La rosa blanca y el pájaro ruiseñor

37. Stella

El otro día la lluvia caía fuerte sobre la escuela, a pesar de que varios de los alumnos vivían en las residencias, yo aún debía volver a casa con mis tutores.

En la entrada, esperaba paciente a que las gotas de agua disminuyeran, pero si no lo hacían pronto, no alcanzaría el bus a casa.

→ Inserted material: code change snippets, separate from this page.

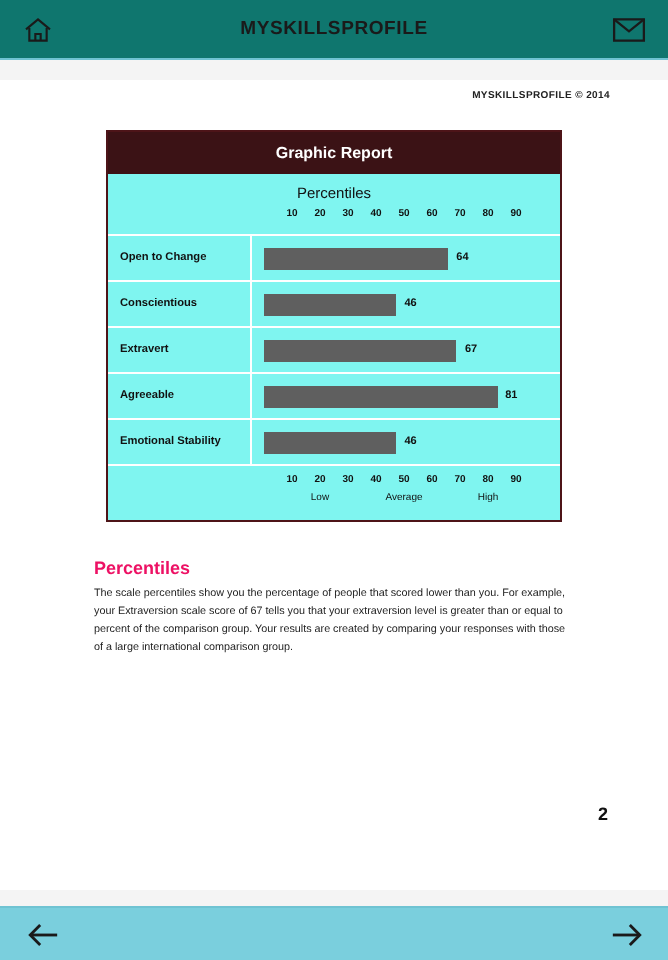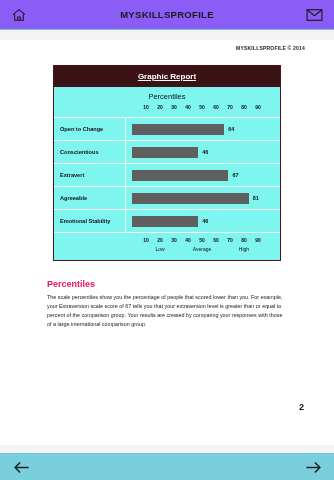--- a/index.html
+++ b/index.html
@@ -11,21 +11,21 @@
     height: 480px;
     background: #ffffff;
     font-family: "Liberation Sans", sans-serif;
     overflow: hidden;
     position: relative;
   }
 
   
   .topbar {
     height: 30px;
-    background: #8b5cf6;
+    background: #0f766e;
     display: flex;
     align-items: center;
     justify-content: space-between;
     padding: 0 8px;
     box-sizing: border-box;
     border-bottom: 1px solid #6fc3d2;
   }
   .topbar-title {
     font-size: 9.5px;
     font-weight: bold;
@@ -91,21 +91,20 @@
     border: 1px solid #4d1418;
     box-sizing: border-box;
   }
   .report-header {
     background: #3B1215;
     color: #ffffff;
     text-align: center;
     font-size: 8px;
     font-weight: bold;
     padding: 6px 0 6px 0;
-    text-decoration: underline;
   }
   .scale-block {
     background: #7FF5F0;
     padding: 5px 0 4px 0;
   }
   .scale-title {
     text-align: center;
     font-size: 7.5px;
     color: #111;
     margin-bottom: 3px;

Dorian paso firme a lado mío, me dio un pequeño empujón en el hombro antes de continuar su camino con sombrilla en mano, detrás, como un fiel perro, Franky le seguía el paso. Me quedé ahí a mitad de la entrada, sobándome el brazo. Hoy Vicky, mi nueva amiga, no había asistido, se encontraba enferma y en reposo en casa.

Esperé unos minutos más, pero la lluvia no cesaba. Al parecer no tendría otra opción, así que me arme de valor y coloqué mi mochila sobre mi cabeza. Estaba decidida a echarme a correr cuando escuché a alguien a mi lado.

—¿Qué crees que haces? —interrumpió Dorian mi preparación, ¿en qué momento regresó que no lo vi?

—Correré a la parada.

Dorian chasqueó la lengua y se acercó a mí.

—He decidido prestarte mi sombrilla. —Estiró su brazo lo suficiente para que entrara ahí, pero dudé en acercarme.

—¿Es una trampa? —pregunté confundida.

Dorian dio un pequeño salto y desvió la mirada.

—Si eres tan malagradecida, me iré a mi dormitorio.

¡No!

Esta era mi única oportunidad de no mojarme hasta la parada.

—¡Espera! —Lo detuve con la mano— ¿Me prestarás tu sombrilla?

Dorian me miró un momento. Creo que nunca le había prestado atención al color de sus ojos, eran un café tan claro que se asemejaban al tono de la miel y de alguna manera contrastaban con su pelo marrón oscuro. De pronto desvió la mirada y yo agradecí que lo hiciera.

Él dio un paso al frente, parecía que ya se iba hasta que se detuvo.

—¿No vas a venir? —insistió irritado— Te acompañaré a la entrada. —Parpadeé sorprendida— Pero que conste que es para que no te enfermes —añadió—, si lo haces me asignarán como tu tutor de nuevo y no desperdiciaré mi valioso tiempo enseñándote temas que tu pequeña mente no comprende.

Me sentía tan agradecida que deje pasar el insulto. Caminé hasta colocarme a su lado, era extraño, estábamos un poco alejados uno del otro, pero igual avanzábamos a la par.

Así caminamos bajo la lluvia, protegiéndonos con la misma sombrilla. Nos dirigimos hacia la salida y de vez en cuando daba pequeños saltos sobre los charcos, mientras Dorian sostenía nervioso la sombrilla.

—¿Puedes dejar de saltar? —replicó.

—No puedo, estoy feliz —contesté.

Esa fue la primera vez que ambos hicimos de lado nuestra rivalidad solo por un momento.